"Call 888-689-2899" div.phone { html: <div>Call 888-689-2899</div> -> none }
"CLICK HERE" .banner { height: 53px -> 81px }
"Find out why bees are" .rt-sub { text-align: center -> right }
==
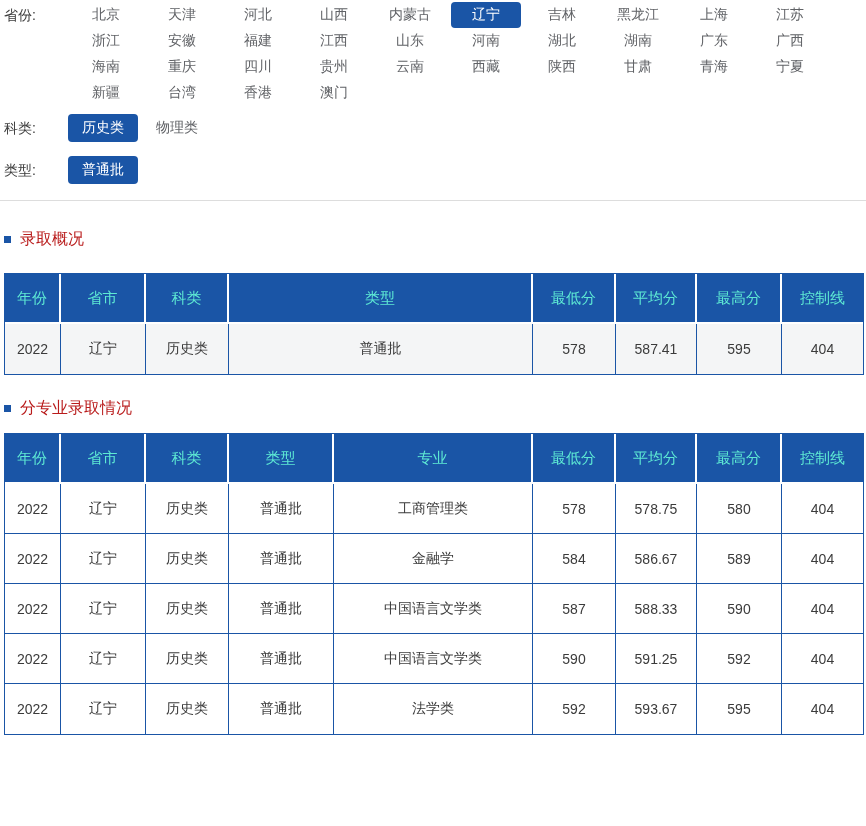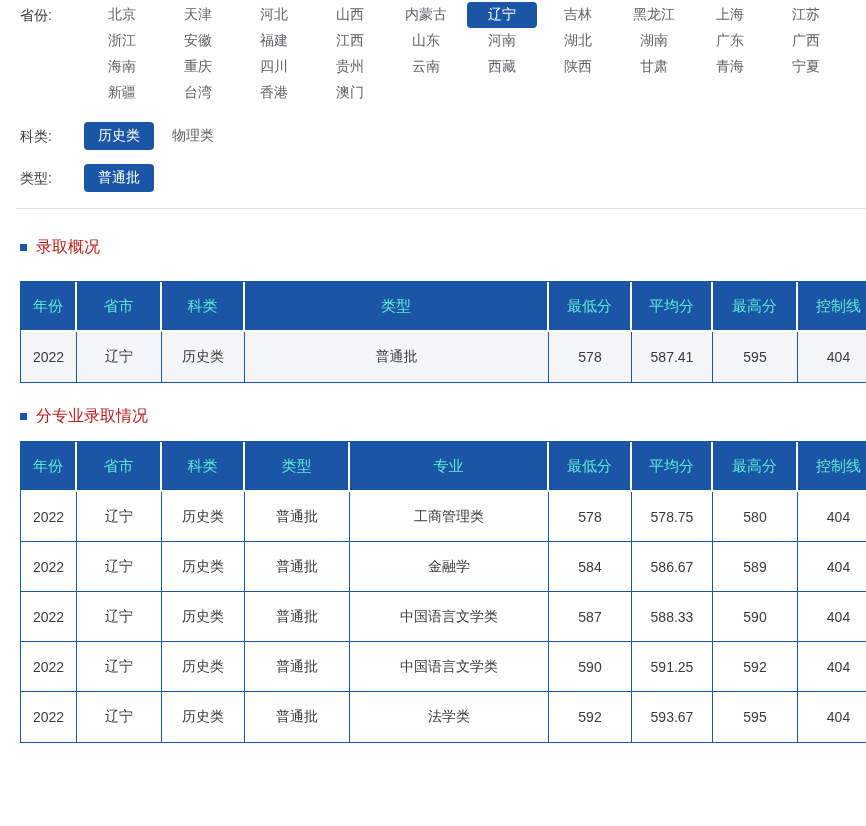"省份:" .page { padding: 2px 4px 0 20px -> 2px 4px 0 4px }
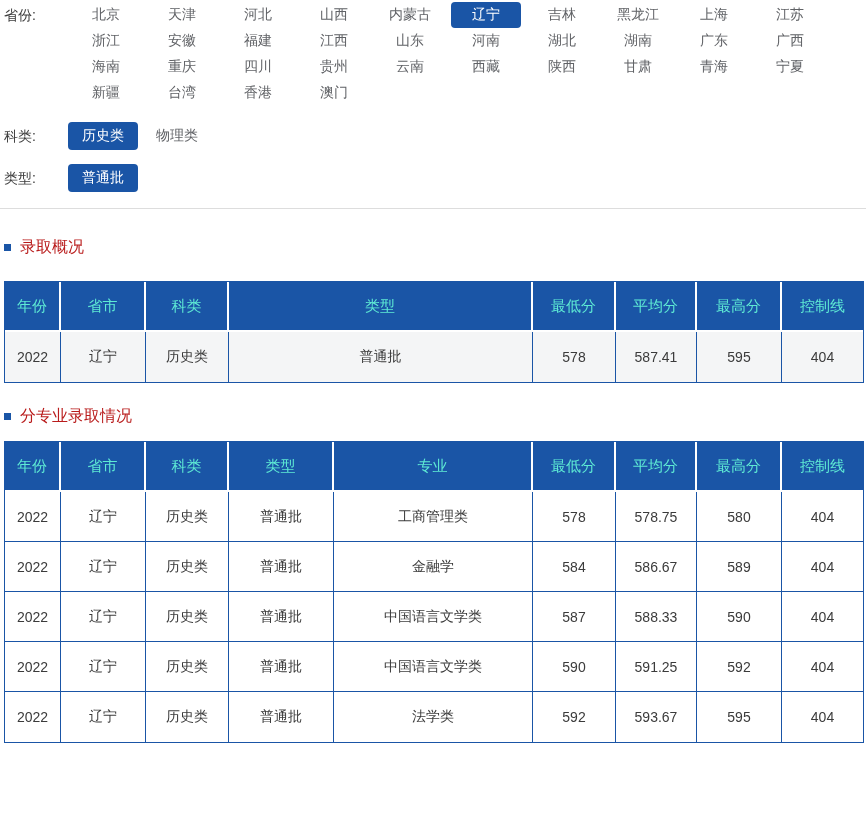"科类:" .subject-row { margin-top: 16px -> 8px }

TASK STATEMENT —
Go to the line in the material above that contains "html: <div>Call 888-689-2899</div>" and copy exactly from there through the line that contains "out why bees", stopping after it.

ANSWER TO THIS TASK —
"Call 888-689-2899" div.phone { html: <div>Call 888-689-2899</div> -> none }
"CLICK HERE" .banner { height: 53px -> 81px }
"Find out why bees are" .rt-sub { text-align: center -> right }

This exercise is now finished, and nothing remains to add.